1) Before signing with the Sox I considered Manny the most fearsome hitter in the American League. The concept of the Sox signing him seemed absolutely comical and when they got him I was absolutely beside myself. At the time I was still in college and people were literally high-fiving each other and hooting and hollering after the fact. Of everything surrounding Boston sports that I had experienced, it was the single most elating and exciting free agent acquisition that I could remember. This was not getting Dominique Wilkins or Brett Saberhagen years past their respective primes. Shoot, this was even bigger than getting Pedro. Manny was the man for lack of a better word in the AL at the time and everybody saw it as a foregone conclusion that he would wind up with the Yankees. At the time, the Yanks were winning every World Series while the closest the Sox had come to the World Series since 1986 was 5 game defeat to the Yanks in the 1999 ALCS. Needless to say that apparently stealing the best hitter from the best offensive teams of the past six years - you forget how loaded those mid and late 1990's Indians teams were, the 1999 team I still say was the best offense I've ever seen - from the Yankees and bringing him to Boston was about the biggest and most exciting coup the Sox could have made in the winter of 2000. Obviously the move panned out pretty well.

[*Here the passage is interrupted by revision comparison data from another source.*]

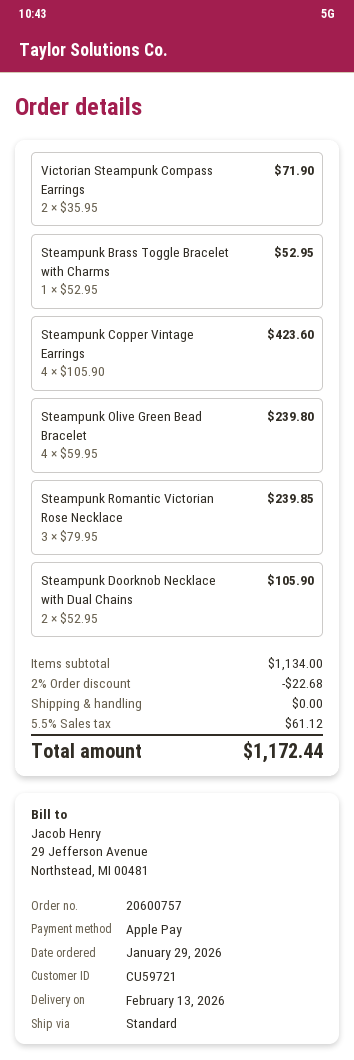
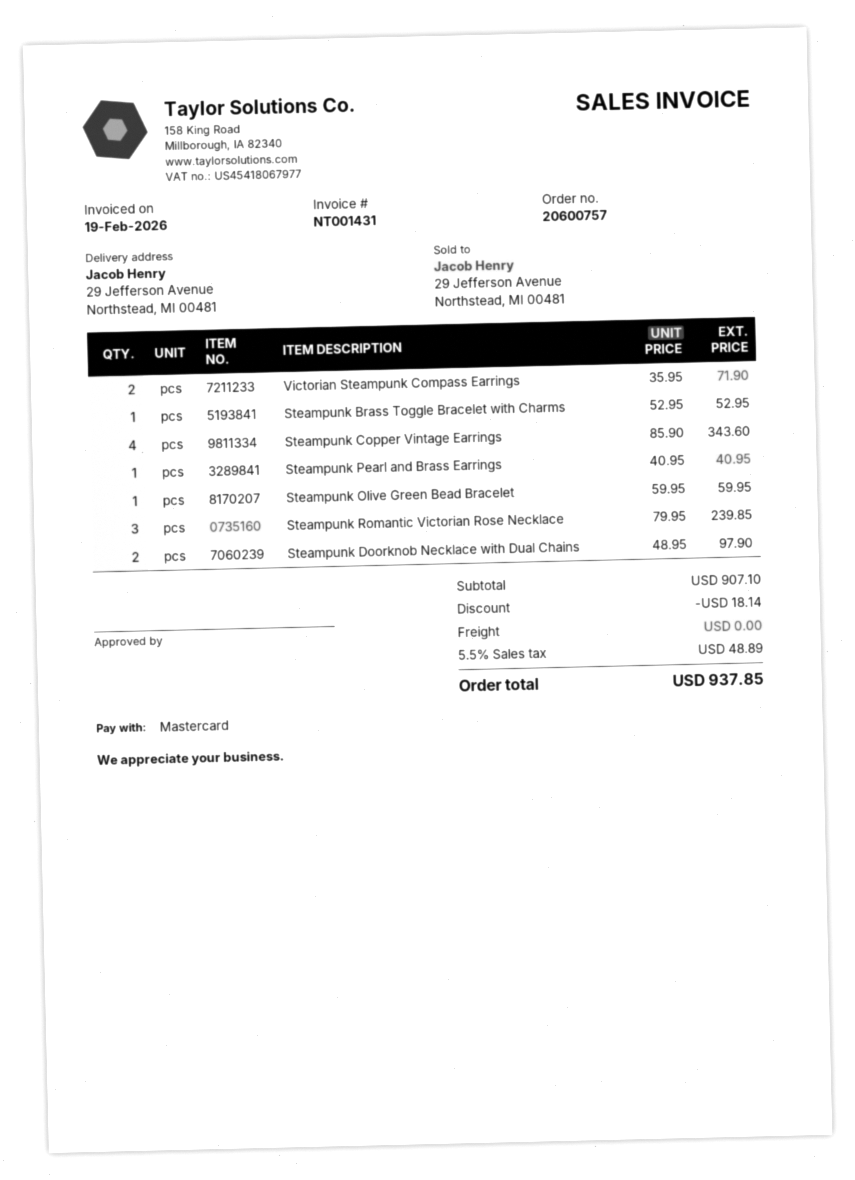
payment method: Apple Pay -> Mastercard
Steampunk Copper Vintage Earrings: 4 x 105.90 = 423.60 -> 4 x 85.90 = 343.60
Steampunk Olive Green Bead Bracelet: 4 x 59.95 = 239.80 -> 1 x 59.95 = 59.95
Steampunk Doorknob Necklace with Dual Chains: 2 x 52.95 = 105.90 -> 2 x 48.95 = 97.90
Steampunk Pearl and Brass Earrings: none -> 1 x 40.95 = 40.95
subtotal: 1134.00 -> 907.10
discount: 22.68 -> 18.14
tax: 5.5% = 61.12 -> 5.5% = 48.89
total: 1172.44 -> 937.85

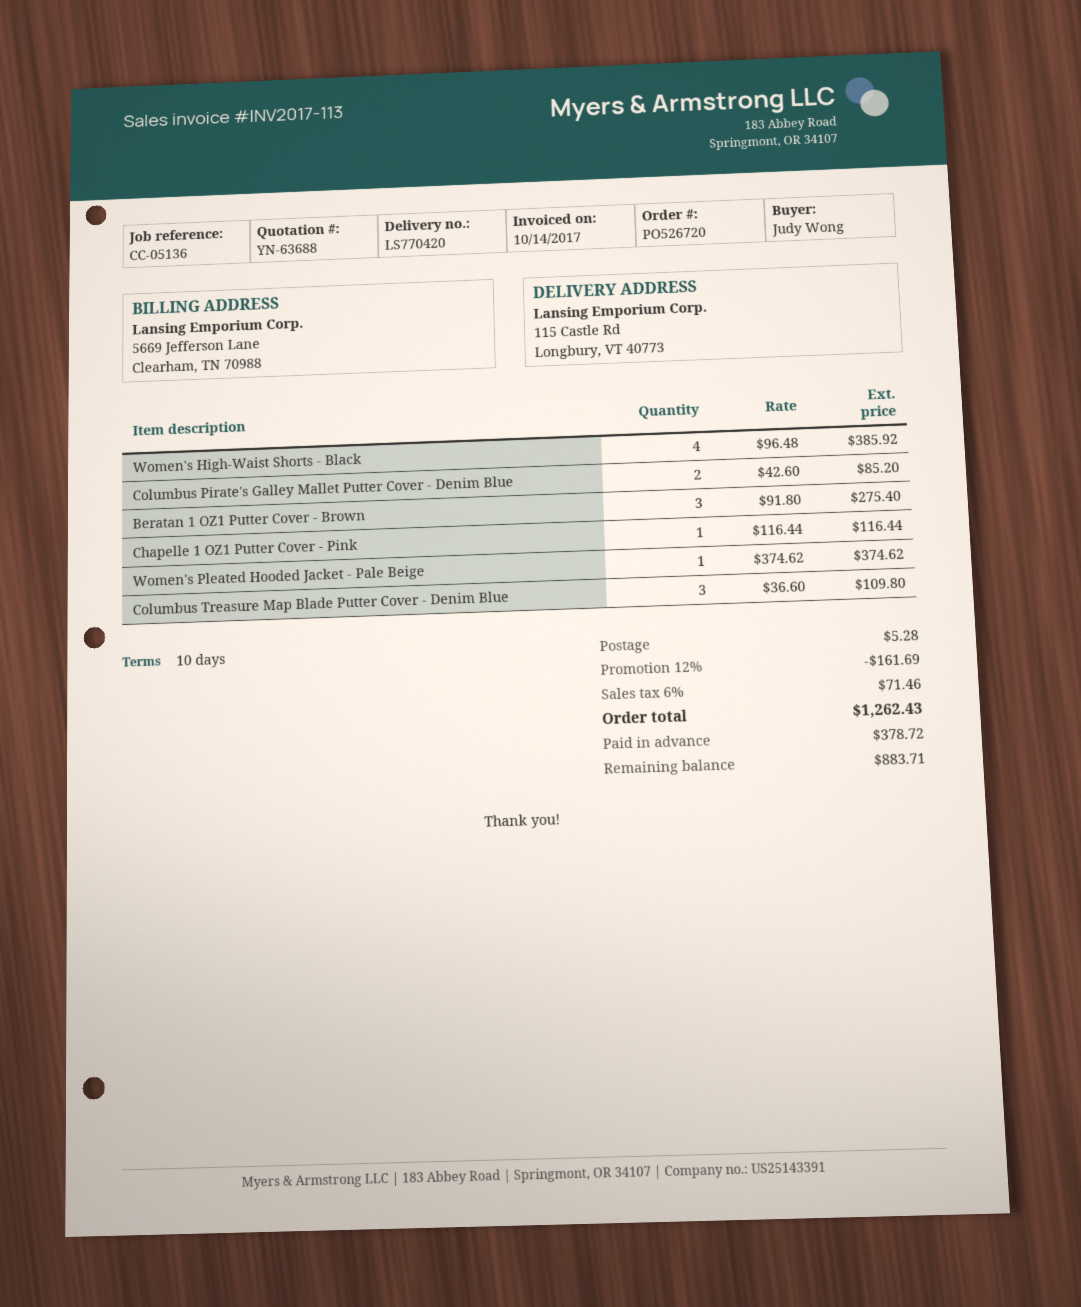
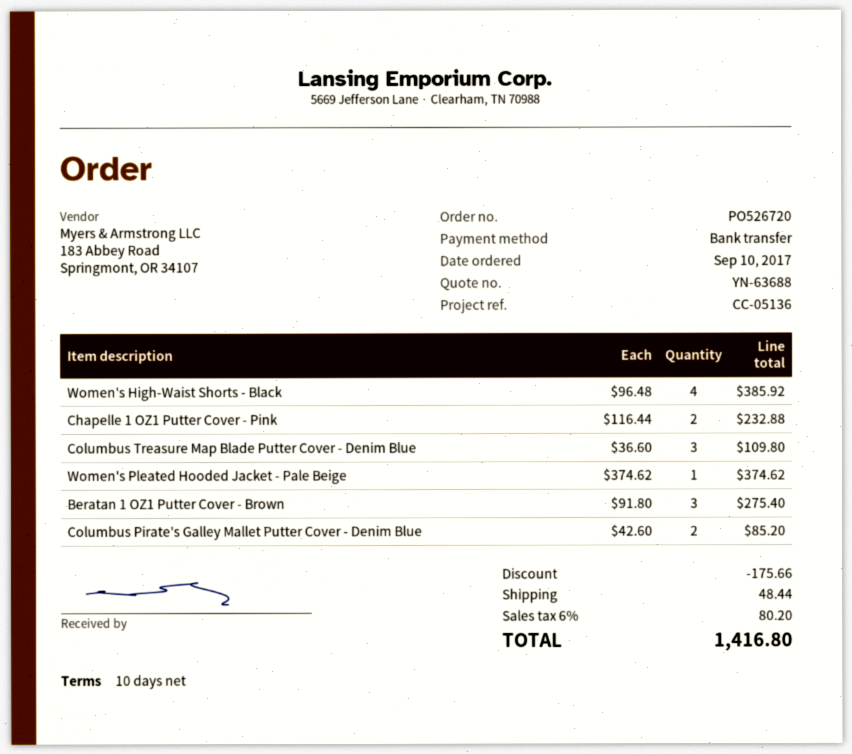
Chapelle 1 OZ1 Putter Cover - Pink: 1 x 116.44 = 116.44 -> 2 x 116.44 = 232.88
discount: 161.69 -> 175.66
shipping: 5.28 -> 48.44
tax: 6% = 71.46 -> 6% = 80.20
total: 1262.43 -> 1416.80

(You may also forget that Dan Duquette got panned at the time from the national press for committing so many years and money to a player with Manny's reputation - "Manny being Manny" was going on years before the infamous leak in the Green Monster - but as I said, the Duke had the last laugh.)

2) Since last year I have been actively reminding people of how good Manny is and to appreciate him. All the goofiness obscures his greatness and I don't mean to repeat myself, but it really should be enjoyed and appreciated.

3) Some stats to consider (courtesy of Baseball-Reference.com) for now before I really beat you over the head with them tomorrow:

Manny's 162 Game Average for his career (since 1993) -
112 RS / 41 HR / 134 RBI / .313 Avg / .409 OBP / .593 Slug% / 154 OPS+
**granted Manny has never played more than 154 games in a season and has only topped 150 games in 6 seasons since becoming a full-timer in 1995 but you still have to admit that those are pretty freakin' awesome numbers

Manny's Best Seasons Probably Didn't Even Come in Boston -
* In 1998 and 1999 Manny hit 89 homers and drove in 310 runs while hitting .313
* In 2000 Manny posted a ridiculous OPS+ of 186 while hitting .351 with 38 homers, 122 RBI, 34 doubles and an incredible OPS of 1.154 in 118 games

I'll let you chew on those for the time being. Coming up in the next few days, I'll compare Manny's Sox career to those of the other Sox greats since the mid-70's in Jim Rice, Dwight Evans, Wade Boggs, Mo Vaughn, Nomar, and David Ortiz and show you why he is in fact the best you have seen and probably will see.